Web document revisions:

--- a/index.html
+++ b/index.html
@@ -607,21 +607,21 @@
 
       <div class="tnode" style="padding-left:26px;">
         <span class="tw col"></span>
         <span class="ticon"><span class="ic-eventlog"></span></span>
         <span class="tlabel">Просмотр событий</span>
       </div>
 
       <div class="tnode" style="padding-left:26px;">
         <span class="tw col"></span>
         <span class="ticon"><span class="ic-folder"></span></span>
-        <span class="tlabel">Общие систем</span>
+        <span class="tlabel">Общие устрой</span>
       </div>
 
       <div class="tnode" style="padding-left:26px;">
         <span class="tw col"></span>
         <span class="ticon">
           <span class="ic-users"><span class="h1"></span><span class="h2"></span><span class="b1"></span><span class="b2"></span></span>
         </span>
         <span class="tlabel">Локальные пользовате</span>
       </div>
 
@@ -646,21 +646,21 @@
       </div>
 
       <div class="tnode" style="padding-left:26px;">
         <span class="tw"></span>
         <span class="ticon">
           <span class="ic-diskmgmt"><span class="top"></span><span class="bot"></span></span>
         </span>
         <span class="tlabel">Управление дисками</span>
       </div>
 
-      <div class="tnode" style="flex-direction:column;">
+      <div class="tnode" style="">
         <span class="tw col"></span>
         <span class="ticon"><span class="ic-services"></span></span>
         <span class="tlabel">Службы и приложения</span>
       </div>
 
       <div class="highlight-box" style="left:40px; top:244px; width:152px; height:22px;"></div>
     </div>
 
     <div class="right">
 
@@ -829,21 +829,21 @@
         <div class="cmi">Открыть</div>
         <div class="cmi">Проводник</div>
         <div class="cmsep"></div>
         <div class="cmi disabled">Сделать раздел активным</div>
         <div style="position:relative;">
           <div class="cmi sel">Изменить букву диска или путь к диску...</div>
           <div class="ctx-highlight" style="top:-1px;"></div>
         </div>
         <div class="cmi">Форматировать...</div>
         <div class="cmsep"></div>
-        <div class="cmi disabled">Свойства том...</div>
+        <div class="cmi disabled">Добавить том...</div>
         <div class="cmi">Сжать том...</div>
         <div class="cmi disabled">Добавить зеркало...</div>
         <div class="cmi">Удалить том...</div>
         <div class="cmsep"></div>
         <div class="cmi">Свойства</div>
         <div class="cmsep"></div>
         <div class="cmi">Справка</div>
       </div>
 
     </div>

--

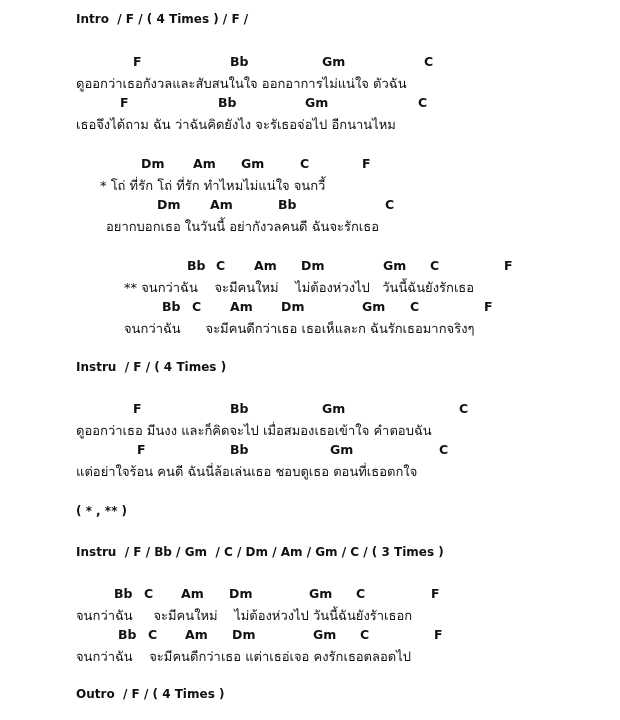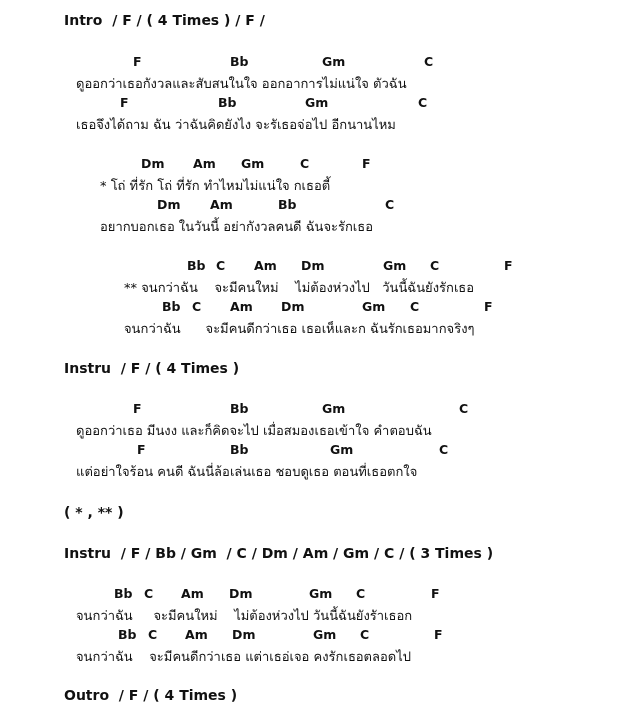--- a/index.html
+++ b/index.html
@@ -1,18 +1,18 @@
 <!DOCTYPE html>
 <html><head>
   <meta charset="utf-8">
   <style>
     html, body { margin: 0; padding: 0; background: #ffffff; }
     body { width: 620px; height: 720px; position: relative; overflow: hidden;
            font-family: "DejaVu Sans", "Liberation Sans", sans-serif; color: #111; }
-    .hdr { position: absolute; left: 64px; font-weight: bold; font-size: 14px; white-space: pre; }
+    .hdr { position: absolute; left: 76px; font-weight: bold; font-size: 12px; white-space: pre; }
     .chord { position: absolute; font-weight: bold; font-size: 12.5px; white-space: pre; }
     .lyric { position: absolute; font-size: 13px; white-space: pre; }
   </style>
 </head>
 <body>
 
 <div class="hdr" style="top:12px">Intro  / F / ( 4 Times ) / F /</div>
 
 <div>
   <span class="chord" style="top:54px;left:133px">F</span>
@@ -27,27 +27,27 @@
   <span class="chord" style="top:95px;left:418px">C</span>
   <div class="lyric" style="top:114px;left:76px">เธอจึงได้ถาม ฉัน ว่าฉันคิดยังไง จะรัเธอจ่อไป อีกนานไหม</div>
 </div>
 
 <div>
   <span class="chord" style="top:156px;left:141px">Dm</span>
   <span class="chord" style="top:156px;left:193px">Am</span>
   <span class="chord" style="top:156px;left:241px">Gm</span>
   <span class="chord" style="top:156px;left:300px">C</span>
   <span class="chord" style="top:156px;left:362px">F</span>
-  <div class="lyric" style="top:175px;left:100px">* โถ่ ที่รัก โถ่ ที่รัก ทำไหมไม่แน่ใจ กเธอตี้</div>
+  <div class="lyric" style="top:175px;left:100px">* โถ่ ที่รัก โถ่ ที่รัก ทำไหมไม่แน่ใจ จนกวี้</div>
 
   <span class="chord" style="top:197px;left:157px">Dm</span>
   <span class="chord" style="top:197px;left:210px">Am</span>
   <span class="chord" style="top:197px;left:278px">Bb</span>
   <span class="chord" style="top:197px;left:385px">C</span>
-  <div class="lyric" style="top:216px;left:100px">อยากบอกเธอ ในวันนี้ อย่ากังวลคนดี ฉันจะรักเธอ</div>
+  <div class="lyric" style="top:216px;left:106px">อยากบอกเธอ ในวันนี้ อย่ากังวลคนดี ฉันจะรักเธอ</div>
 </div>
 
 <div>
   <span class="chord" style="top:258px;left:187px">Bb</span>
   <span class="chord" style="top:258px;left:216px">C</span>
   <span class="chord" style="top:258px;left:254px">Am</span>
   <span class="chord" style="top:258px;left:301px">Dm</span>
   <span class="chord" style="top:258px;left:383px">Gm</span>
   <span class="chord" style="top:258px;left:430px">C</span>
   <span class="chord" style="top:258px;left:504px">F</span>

==

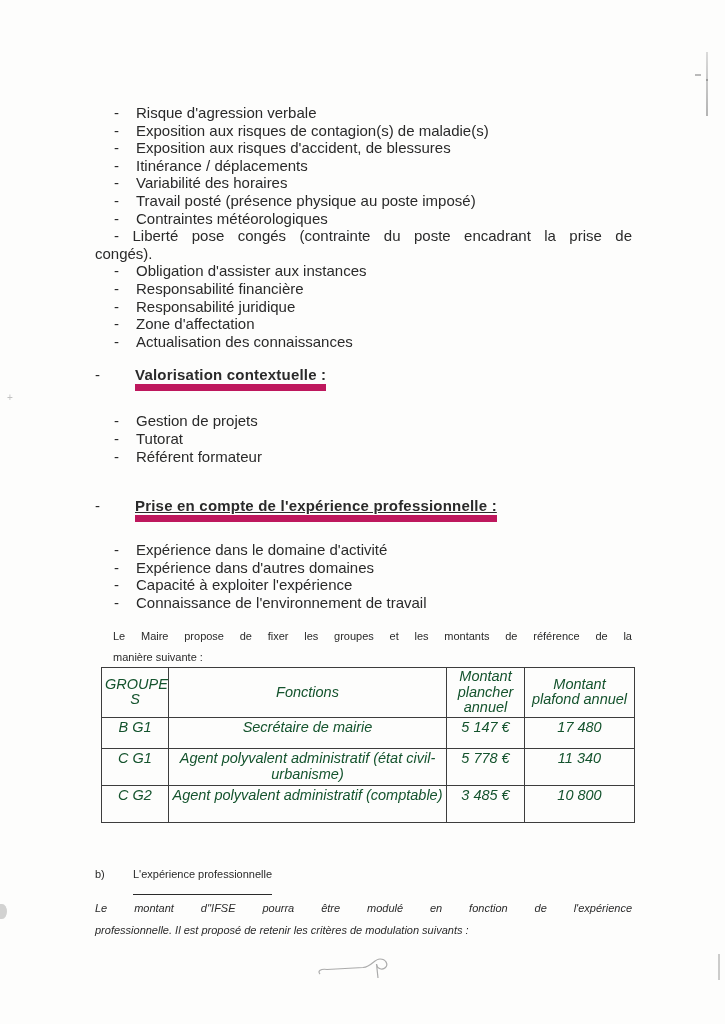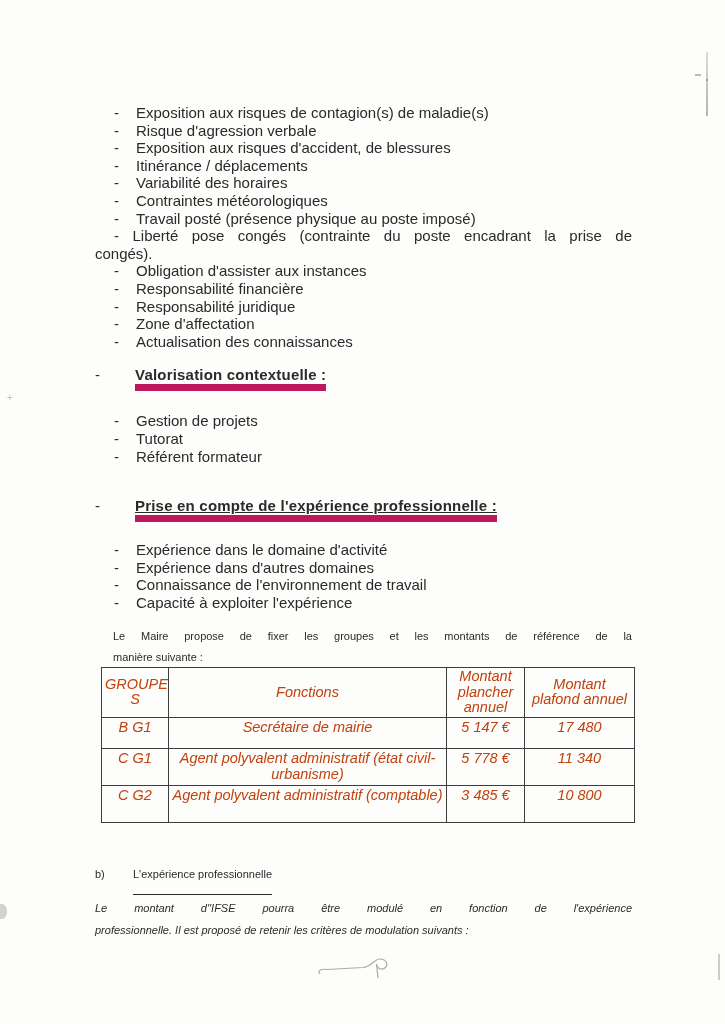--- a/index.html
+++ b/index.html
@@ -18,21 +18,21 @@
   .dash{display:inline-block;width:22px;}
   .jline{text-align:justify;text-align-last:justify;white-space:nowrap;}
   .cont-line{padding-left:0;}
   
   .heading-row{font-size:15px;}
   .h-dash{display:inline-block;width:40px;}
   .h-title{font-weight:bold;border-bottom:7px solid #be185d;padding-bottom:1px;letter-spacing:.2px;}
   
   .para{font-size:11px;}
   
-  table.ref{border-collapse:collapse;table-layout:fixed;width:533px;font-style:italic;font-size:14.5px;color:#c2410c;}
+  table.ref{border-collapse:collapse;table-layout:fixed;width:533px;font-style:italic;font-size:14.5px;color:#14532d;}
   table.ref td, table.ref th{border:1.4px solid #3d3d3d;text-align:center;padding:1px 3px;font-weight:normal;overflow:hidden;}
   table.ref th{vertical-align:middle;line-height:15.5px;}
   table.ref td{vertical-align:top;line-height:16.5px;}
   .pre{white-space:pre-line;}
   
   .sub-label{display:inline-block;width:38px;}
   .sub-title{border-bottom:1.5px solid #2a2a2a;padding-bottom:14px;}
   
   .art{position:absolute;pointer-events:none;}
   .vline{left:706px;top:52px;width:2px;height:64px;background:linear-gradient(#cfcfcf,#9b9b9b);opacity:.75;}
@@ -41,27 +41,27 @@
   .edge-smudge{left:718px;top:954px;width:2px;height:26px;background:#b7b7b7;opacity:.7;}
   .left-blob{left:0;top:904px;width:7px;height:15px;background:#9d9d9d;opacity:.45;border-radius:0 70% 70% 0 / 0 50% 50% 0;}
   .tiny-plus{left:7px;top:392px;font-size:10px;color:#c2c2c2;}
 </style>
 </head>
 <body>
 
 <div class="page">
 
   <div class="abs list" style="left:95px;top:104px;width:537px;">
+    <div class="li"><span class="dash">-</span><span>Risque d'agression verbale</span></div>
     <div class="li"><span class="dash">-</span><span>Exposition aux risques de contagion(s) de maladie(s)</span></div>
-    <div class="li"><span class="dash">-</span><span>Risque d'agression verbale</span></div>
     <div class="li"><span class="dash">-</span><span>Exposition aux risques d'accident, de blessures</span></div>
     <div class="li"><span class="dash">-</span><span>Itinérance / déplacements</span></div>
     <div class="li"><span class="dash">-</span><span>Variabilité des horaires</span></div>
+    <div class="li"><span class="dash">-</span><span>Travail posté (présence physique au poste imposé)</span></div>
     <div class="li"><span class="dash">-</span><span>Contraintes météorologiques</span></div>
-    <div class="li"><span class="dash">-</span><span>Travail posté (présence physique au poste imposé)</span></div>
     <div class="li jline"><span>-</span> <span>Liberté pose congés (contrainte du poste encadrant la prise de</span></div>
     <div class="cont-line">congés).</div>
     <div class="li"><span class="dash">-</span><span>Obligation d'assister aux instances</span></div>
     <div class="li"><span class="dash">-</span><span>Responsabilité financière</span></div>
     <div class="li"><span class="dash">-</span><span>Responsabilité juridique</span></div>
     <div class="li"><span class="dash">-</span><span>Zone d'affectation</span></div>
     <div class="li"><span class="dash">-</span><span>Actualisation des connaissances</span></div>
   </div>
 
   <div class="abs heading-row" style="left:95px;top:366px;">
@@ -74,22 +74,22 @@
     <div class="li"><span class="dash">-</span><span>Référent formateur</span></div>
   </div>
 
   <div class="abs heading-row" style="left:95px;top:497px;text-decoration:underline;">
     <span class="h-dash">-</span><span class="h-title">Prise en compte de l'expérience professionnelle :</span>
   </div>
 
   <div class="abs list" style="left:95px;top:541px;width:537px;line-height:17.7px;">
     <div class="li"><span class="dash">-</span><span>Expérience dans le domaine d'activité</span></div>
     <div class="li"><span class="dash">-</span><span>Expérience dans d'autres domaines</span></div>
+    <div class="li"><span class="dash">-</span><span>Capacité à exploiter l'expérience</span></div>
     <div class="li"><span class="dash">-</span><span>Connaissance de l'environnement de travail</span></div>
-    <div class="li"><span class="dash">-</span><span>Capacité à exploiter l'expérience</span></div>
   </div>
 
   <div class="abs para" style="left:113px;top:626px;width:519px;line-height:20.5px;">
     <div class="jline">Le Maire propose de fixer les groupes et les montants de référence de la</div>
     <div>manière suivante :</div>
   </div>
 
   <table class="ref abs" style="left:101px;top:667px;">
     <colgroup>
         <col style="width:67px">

__EXERCISE BRIEF__.
If a line in the data holds the string "absolute", copy that line.

__ANSWER FOR THIS EXERCISE__.
-    .hdr { position: absolute; left: 64px; font-weight: bold; font-size: 14px; white-space: pre; }
+    .hdr { position: absolute; left: 76px; font-weight: bold; font-size: 12px; white-space: pre; }
     .chord { position: absolute; font-weight: bold; font-size: 12.5px; white-space: pre; }
     .lyric { position: absolute; font-size: 13px; white-space: pre; }
   .art{position:absolute;pointer-events:none;}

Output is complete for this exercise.